Sometimes the discussions are about the administration of the course, but when these occur, students and instructors have a much more engaging model than the typical email Q&A with the instructor. As David Gries from Cornell put it in a blurb on the Piazza web page:
Before, I answered hundreds of emails each semester, about assignments, tests, and so on. Now, I get an email from Piazza about a new post, take a look, and often find that a student or another staff member has already answered it. Everyone is more engaged. Everyone is happier and more positive about the course.
But often the discussion is directly centered around homework or other class assignments, and students work through, in a public forum, the thought processes and group-learning that enable real engagement with the material.
The discussion threads can be marked as resolved or unresolved, and various tools support easy sorting and reading of new comments posted since someone’s last login. Per Jessica Wong’s article, one of the most useful aspects of Piazza is the ability to jump into the discussion anonymously if desired.
There’s a reason this site will get more action than your average class website, Blackboard or Facebook group.
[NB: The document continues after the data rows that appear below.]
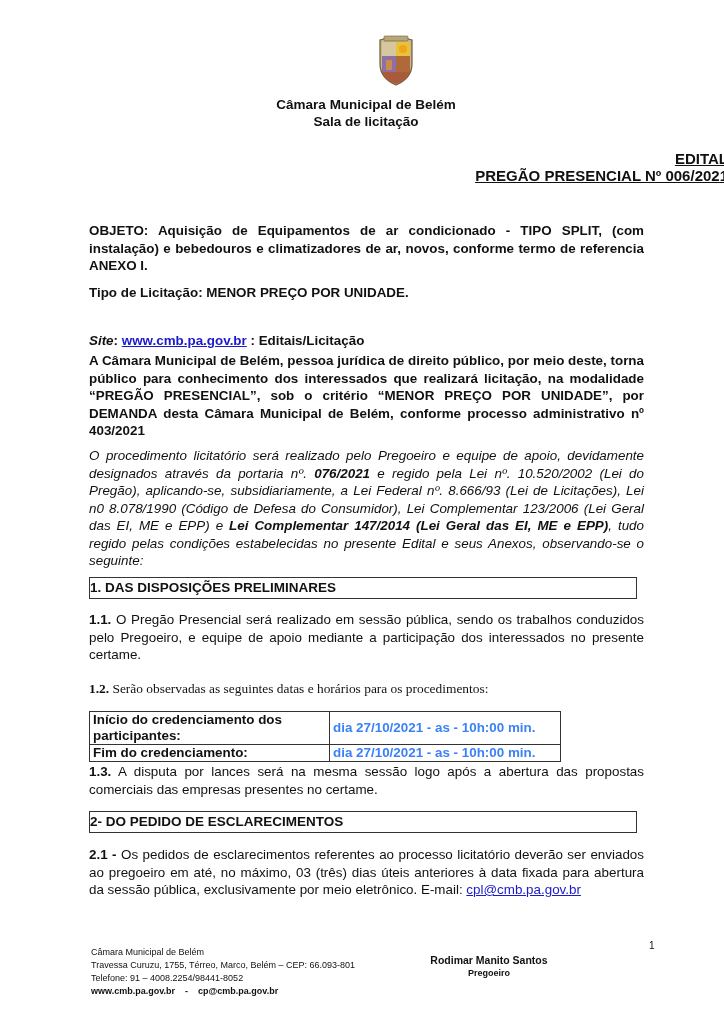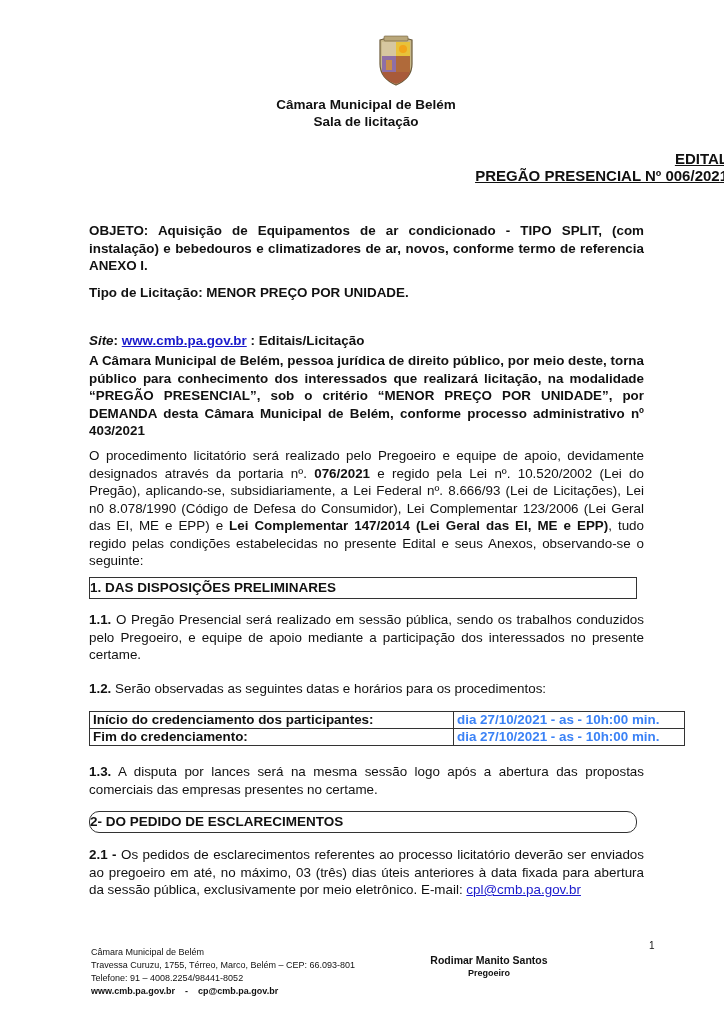--- a/index.html
+++ b/index.html
@@ -66,7 +66,7 @@
 
   <div class="para bold" style="top:352px;">A Câmara Municipal de Belém, pessoa jurídica de direito público, por meio deste, torna público para conhecimento dos interessados que realizará licitação, na modalidade “PREGÃO PRESENCIAL”, sob o critério “MENOR PREÇO POR UNIDADE”, por DEMANDA desta Câmara Municipal de Belém, conforme processo administrativo nº 403/2021</div>
 
-  <div class="para" style="top:447px;">
+  <div class="para" style="top:447px;font-style:italic;">
     <span>O procedimento licitatório será realizado pelo Pregoeiro e equipe de apoio, devidamente designados através da portaria nº. </span><b>076/2021</b><span> e regido pela Lei nº. 10.520/2002 (Lei do Pregão), aplicando-se, subsidiariamente, a Lei Federal nº. 8.666/93 (Lei de Licitações), Lei n0 8.078/1990 (Código de Defesa do Consumidor), Lei  Complementar 123/2006 (Lei Geral das EI, ME e EPP) e </span><b>Lei Complementar 147/2014 (Lei Geral das EI, ME e EPP)</b><span>, tudo regido pelas condições estabelecidas no presente Edital e seus Anexos, observando-se o seguinte:</span>
   </div>
 

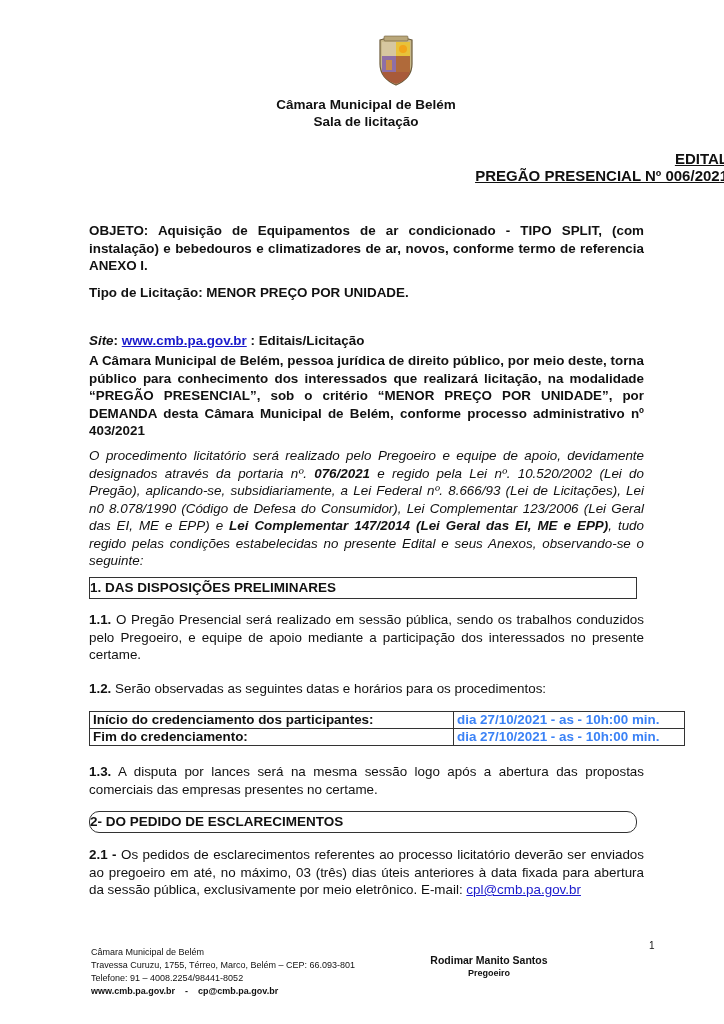--- a/index.html
+++ b/index.html
@@ -76,7 +76,7 @@
     <b>1.1.</b><span> O Pregão Presencial será realizado em sessão pública, sendo os trabalhos conduzidos pelo Pregoeiro, e equipe de apoio mediante a participação dos interessados no presente certame.</span>
   </div>
 
-  <div class="para" style="top:680px;">
+  <div class="para" style="top:680px;font-family:Liberation Serif, serif;">
     <b>1.2.</b><span> Serão observadas as seguintes datas e horários para os procedimentos:</span>
   </div>
 

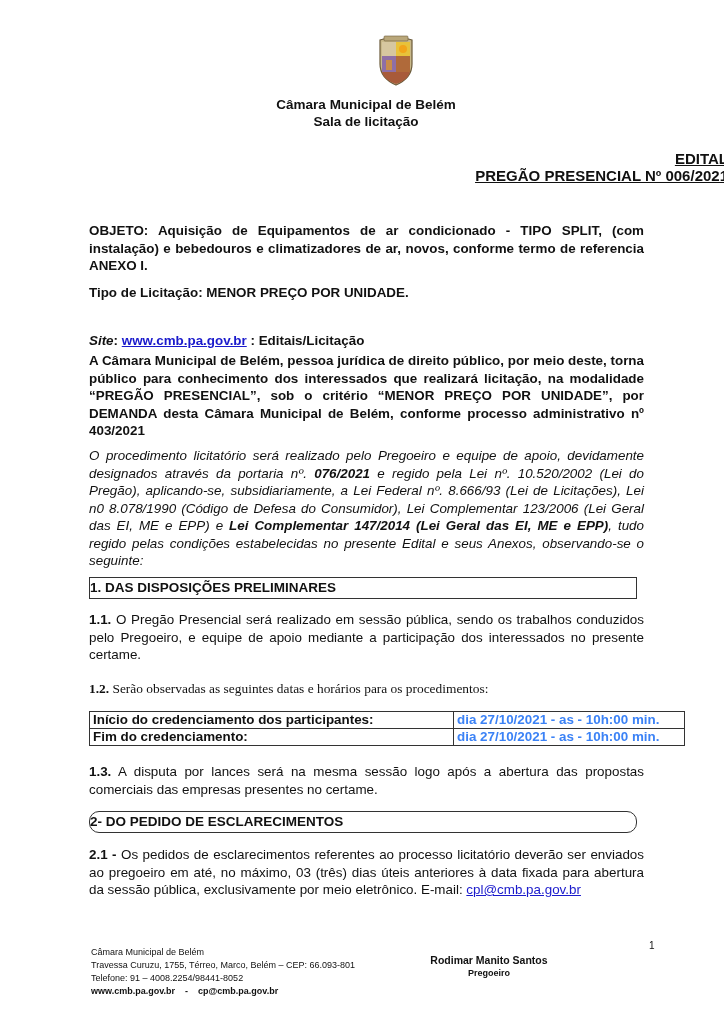--- a/index.html
+++ b/index.html
@@ -16,7 +16,7 @@
   .link { color: #1a1acc; text-decoration: underline; }
   .sect { position: absolute; left: 85px; width: 546px; height: 20px; border: 1.5px solid #333;
           text-align: left; font-weight: bold; font-size: 13.5px; line-height: 20px; }
-  table.dates { position: absolute; left: 85px; top: 711px; width: 596px; border-collapse: collapse;
+  table.dates { position: absolute; left: 85px; top: 711px; width: 472px; border-collapse: collapse;
                 font-weight: bold; font-size: 13.4px; }
   table.dates td { border: 1.5px solid #333; padding: 0 3px; height: 16px; line-height: 16px; }
   table.dates td.v { color: #3b82f6; width: 224px; }

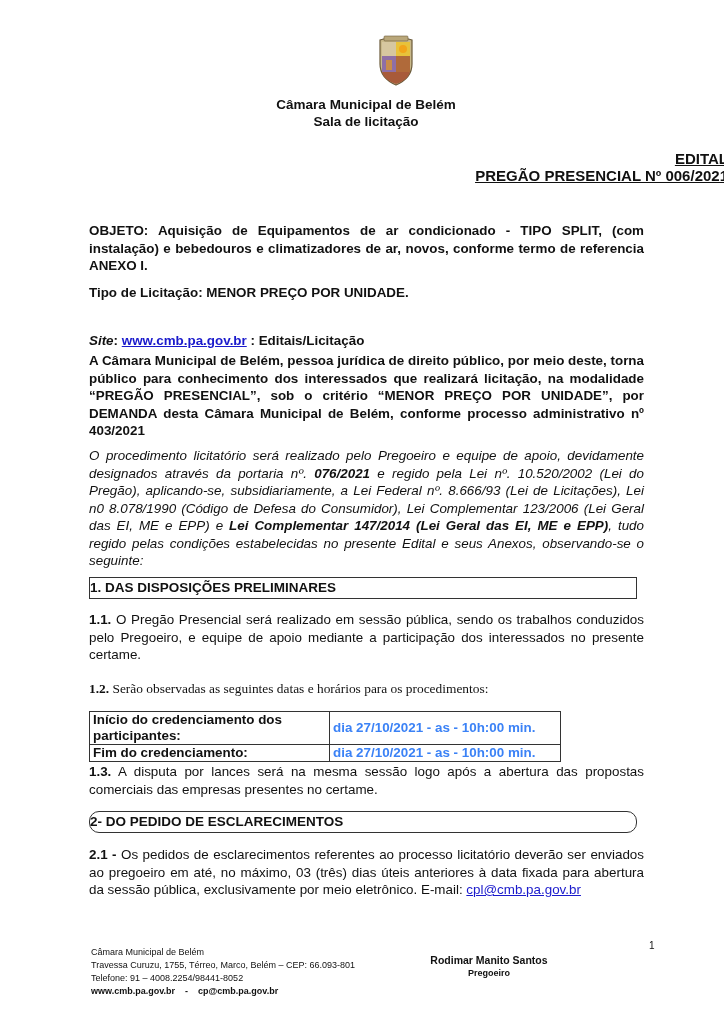--- a/index.html
+++ b/index.html
@@ -97,7 +97,7 @@
     <b>1.3.</b><span> A disputa por lances será na mesma sessão logo após a abertura das propostas comerciais das empresas presentes no certame.</span>
   </div>
 
-  <div class="sect" style="top:811px;border-radius:10px;">2- DO PEDIDO DE ESCLARECIMENTOS</div>
+  <div class="sect" style="top:811px;">2- DO PEDIDO DE ESCLARECIMENTOS</div>
 
   <div class="para" style="top:846px;">
     <b>2.1 -</b><span> Os pedidos de esclarecimentos referentes ao processo licitatório deverão ser enviados ao pregoeiro em até, no máximo, 03 (três) dias úteis anteriores à data fixada para abertura da sessão pública, exclusivamente por meio eletrônico. E-mail: </span><a class="link">cpl@cmb.pa.gov.br</a>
Students will feel free to engage in the discussion even if they might think their question sounded too “stupid” to bring up in class. Not only can students ask questions freely, they can also respond anonymously as well.
My biggest concern about Piazza is the lack of a revenue model. While there are certainly opportunities for free platforms, I do find it worrying that so many startups are raising venture capital without having to figure out where the future business will come from. And venture capital firms are part of the problem, in my opinion, too often encouraging this lack of revenue consideration. Revenue can give a company time and control, allowing it to be patient and build up a long-lasting portfolio of tools and services rather than being subject to the whims of VC exits or acquisitions from larger companies.
So here we have a free, cloud-based learning platform, designed for interoperability including LTI support, focused on student usage as a learning tool (rather than just administrative usage), with discipline-specific applicability. Much of the future of educational technology will be focused on how to enable the usage of similar tools such in a reasonably-seamless experience that benefits student learning and course-based success. There are far more choices of these tools today than there were just two years ago, and we should expect more innovation in the near future.